I've got a task in my lesson to write a function that will check if a number is prime, it will return 1 if it is and 0 if it is not and all of that to do recursively. the function will look like that :int isPrime(int num); I've tried everything and searched everywhere and came to the conclusion that it's possible only with static int which I did not learn yet so can't use it or with two parameters. does anyone know if there is a way to solve it with only one parameter ad no static int? thanks.
2 Answers
This was a trick question: you are supposed to use recursion, but unless you are barred from using loops, a classic solution with a for loop can be made to comply with the recursion requirement.
Here is a function isPrime that has a single argument and uses a classic loop and recursion to test prime divisors:
int isPrime(int n) {
if (n <= 1)
return 0;
if (n % 2 == 0)
return n == 2;
for (int p = 3; p * p <= n; p += 2) {
if (isPrime(p) && n % p == 0)
return 0;
}
return 1;
}
The above code only performs the modulo operation for prime divisors.
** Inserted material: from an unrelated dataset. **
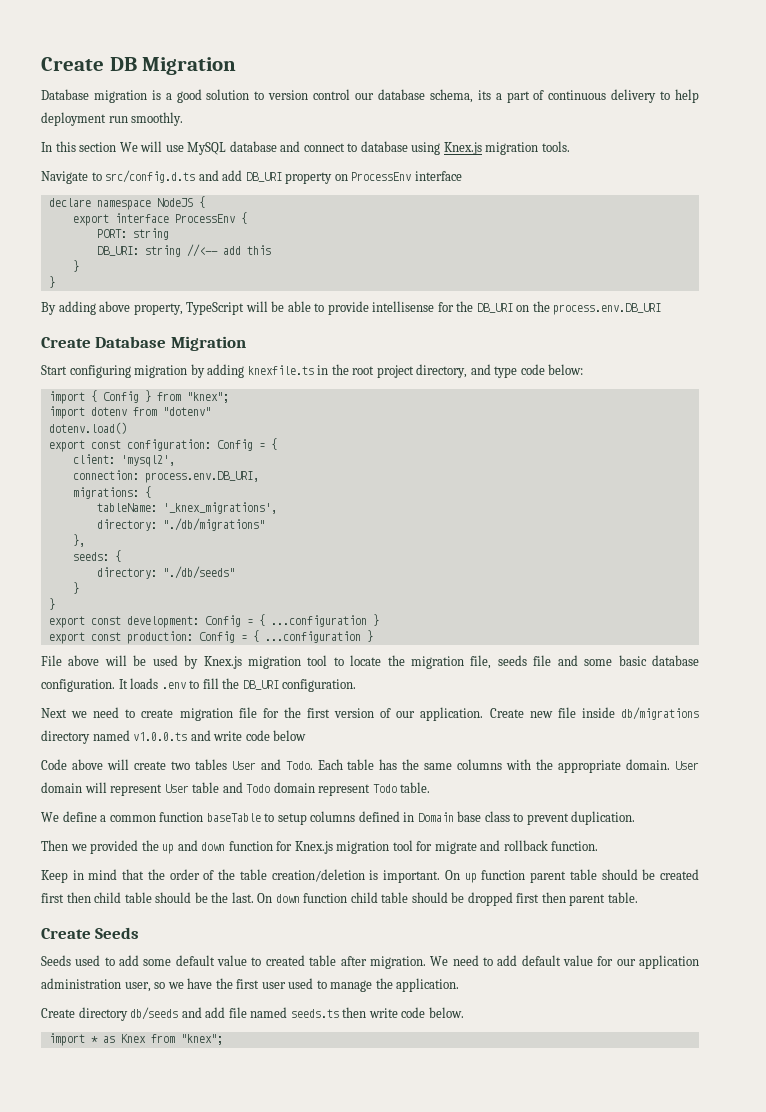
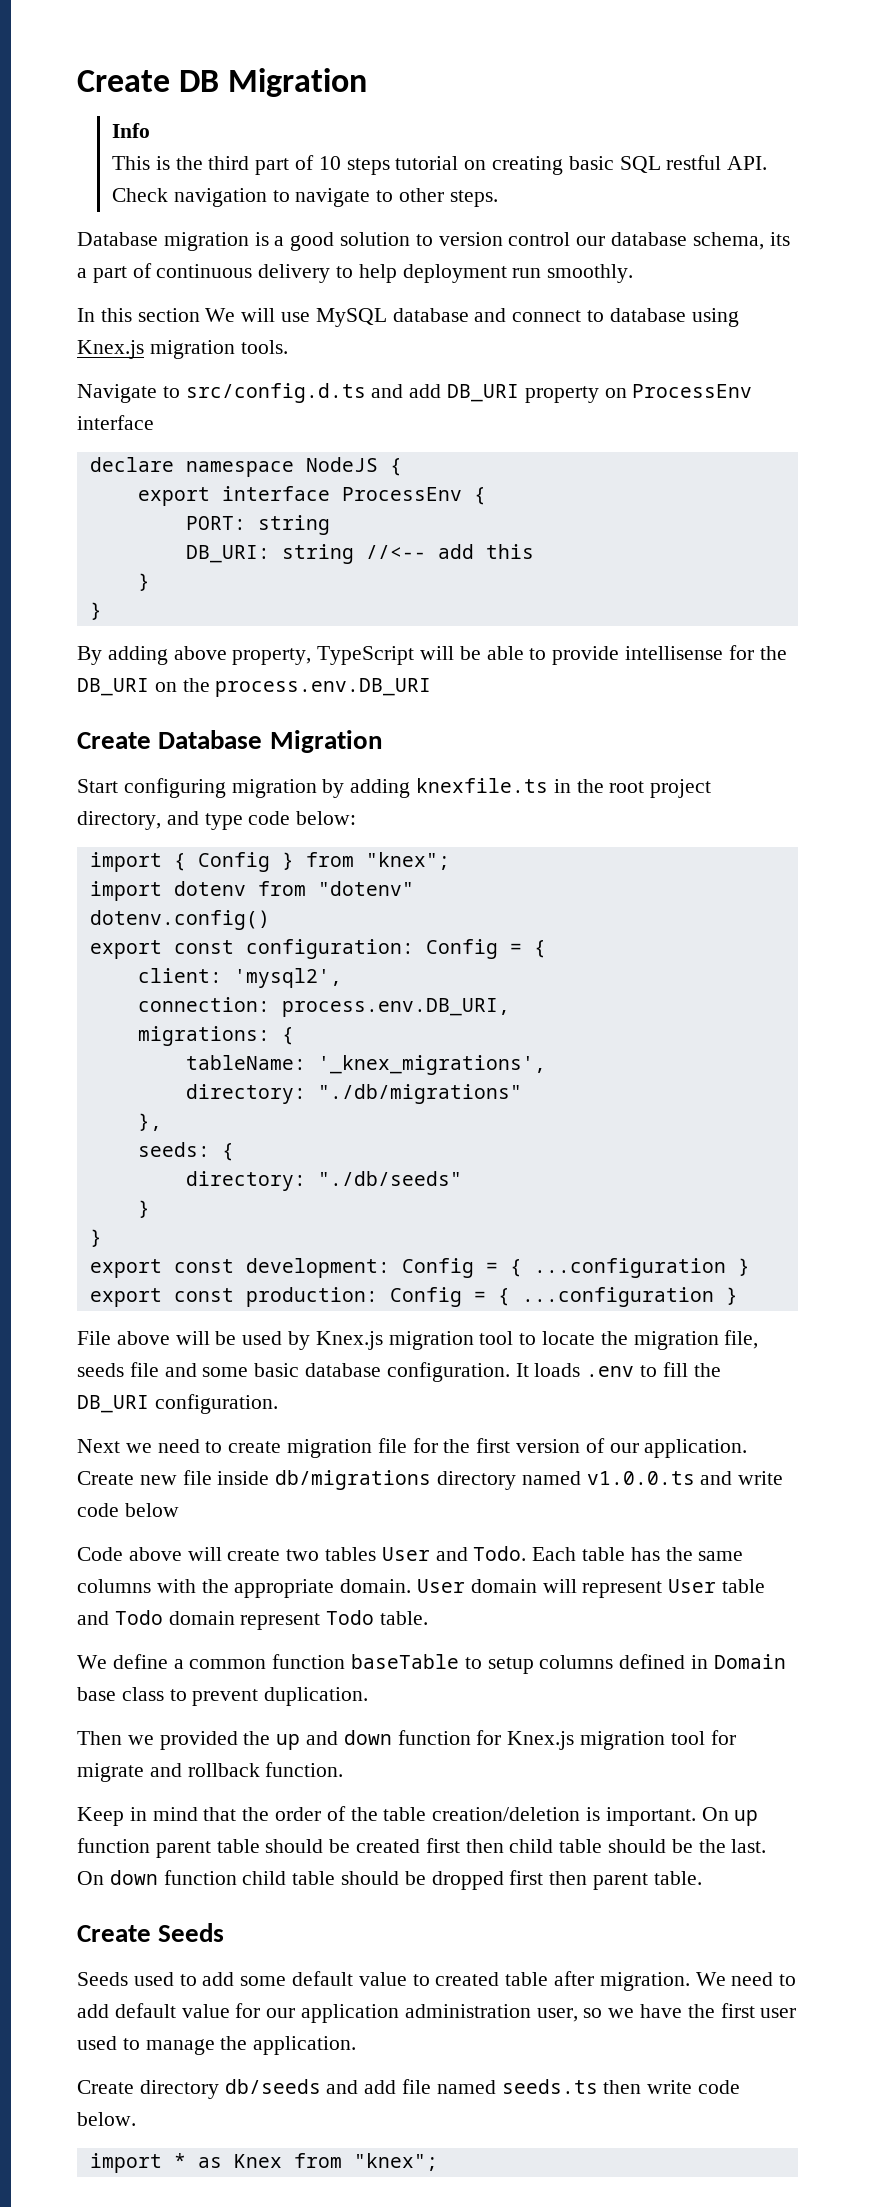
+ Info
+ This is the third part of 10 steps tutorial on creating basic SQL restful API. Check navigation to navigate to other steps.
- dotenv.load()
+ dotenv.config()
It is a false optimisation because it is actually more costly to determine if p is prime with a recursive call than to compute n % p.
4 Comments
Goswin von Brederlow
How is that the answer? If you remove the recursive call the function still works, it's even faster.
chqrlie
@GoswinvonBrederlow: sure, it is quite common to optimize code by simply removing redundant or useless code :) If you have a better solution with recursion, I am curious to see it. This silly answer to a trick question can prompt a discussion about premature optimisation, which might be the purpose.
Goswin von Brederlow
I don't think the question makes any sense. You can't do it without cheating: static variable, global variable, putting multiple numbers into the int, binding in a lambda. You need something to hold a second argument to turn your for loop into a recursion.
chqrlie
@GoswinvonBrederlow: I agree, and this question is close to a recent duplicate... Maybe the teacher's agenda is to deter students from using recursion to no avail.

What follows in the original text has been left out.